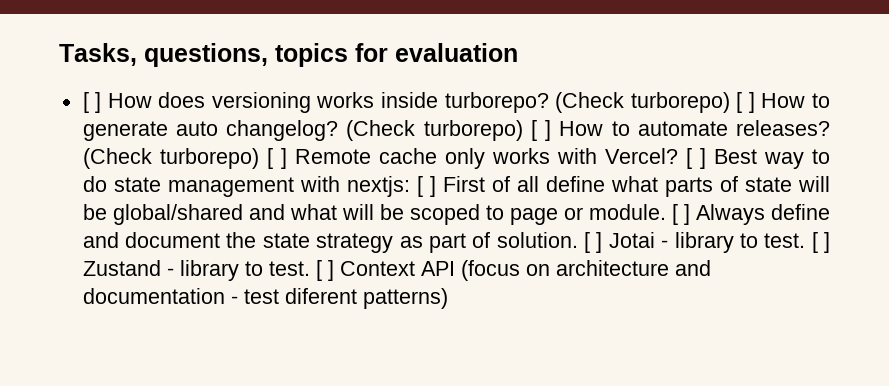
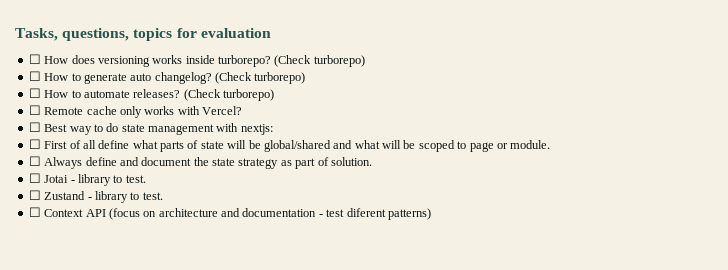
[82,92,102,113] [ ] -> [28,54,41,64] ☐
[736,92,755,113] [ ] -> [28,71,41,81] // ☐
[530,120,552,141] [ ] -> [28,88,41,98] // ☐
[266,148,287,169] [ ] -> [28,105,41,115] // ☐
[685,148,706,169] [ ] -> [28,122,41,132] // ☐
[416,176,436,197] [ ] -> [28,139,41,149] // ☐
[671,204,690,225] [ ] -> [28,156,41,166] // ☐
[584,232,603,253] [ ] -> [28,173,41,183] // ☐
[811,232,830,253] [ ] -> [28,190,41,200] // ☐
[315,260,334,281] [ ] -> [28,207,41,217] // ☐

● **EXERCISE OBJECTIVE**: Verbatim reproduction is required for the line holding "[685,148,706,169] [ ] -> [28,122,41,132] // ☐" and for every line after it in the records, with no other line included.

● **EXERCISE RESPONSE**:
[685,148,706,169] [ ] -> [28,122,41,132] // ☐
[416,176,436,197] [ ] -> [28,139,41,149] // ☐
[671,204,690,225] [ ] -> [28,156,41,166] // ☐
[584,232,603,253] [ ] -> [28,173,41,183] // ☐
[811,232,830,253] [ ] -> [28,190,41,200] // ☐
[315,260,334,281] [ ] -> [28,207,41,217] // ☐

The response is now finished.